ACTIVITY :: Go through the material line by line and copy each one with the word "time".

DATA FOR THIS TASK ::
──────

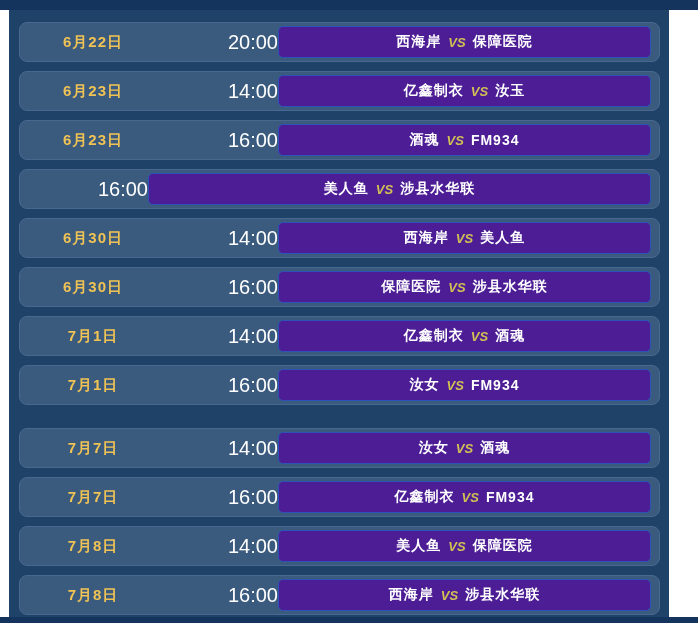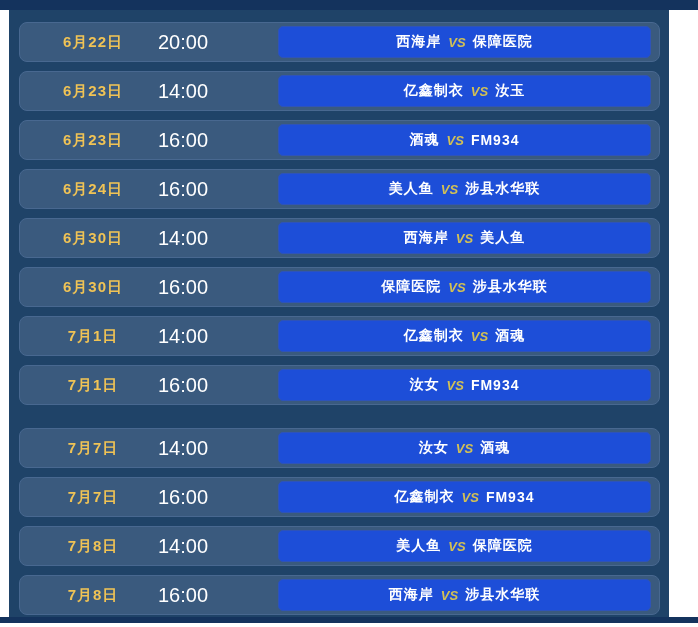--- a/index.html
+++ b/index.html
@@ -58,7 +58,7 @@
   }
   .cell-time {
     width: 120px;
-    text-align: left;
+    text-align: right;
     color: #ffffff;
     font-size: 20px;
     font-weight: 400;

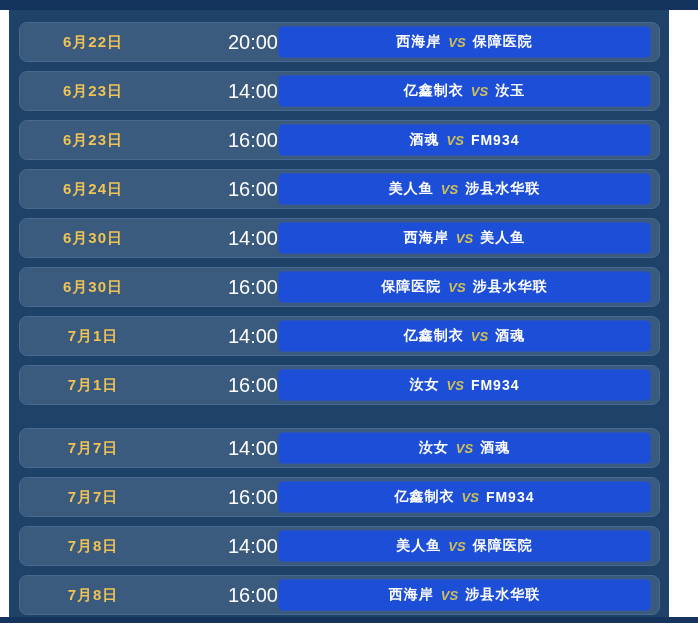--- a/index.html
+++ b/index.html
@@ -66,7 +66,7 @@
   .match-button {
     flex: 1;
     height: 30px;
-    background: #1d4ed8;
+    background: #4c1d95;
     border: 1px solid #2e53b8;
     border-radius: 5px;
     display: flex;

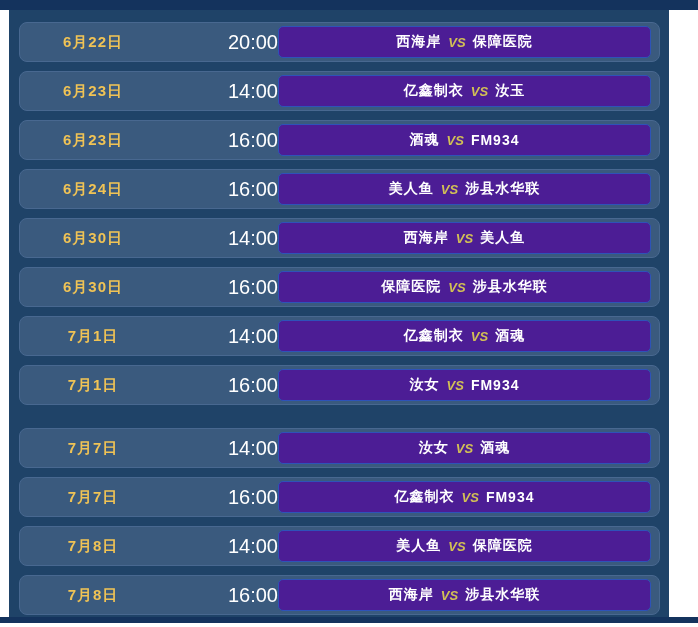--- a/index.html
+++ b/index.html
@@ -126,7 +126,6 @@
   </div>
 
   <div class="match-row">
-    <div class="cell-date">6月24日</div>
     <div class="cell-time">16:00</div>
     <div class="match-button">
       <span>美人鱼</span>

──────

EXERCISE RESULT ::
   .cell-time {
     <div class="cell-time">16:00</div>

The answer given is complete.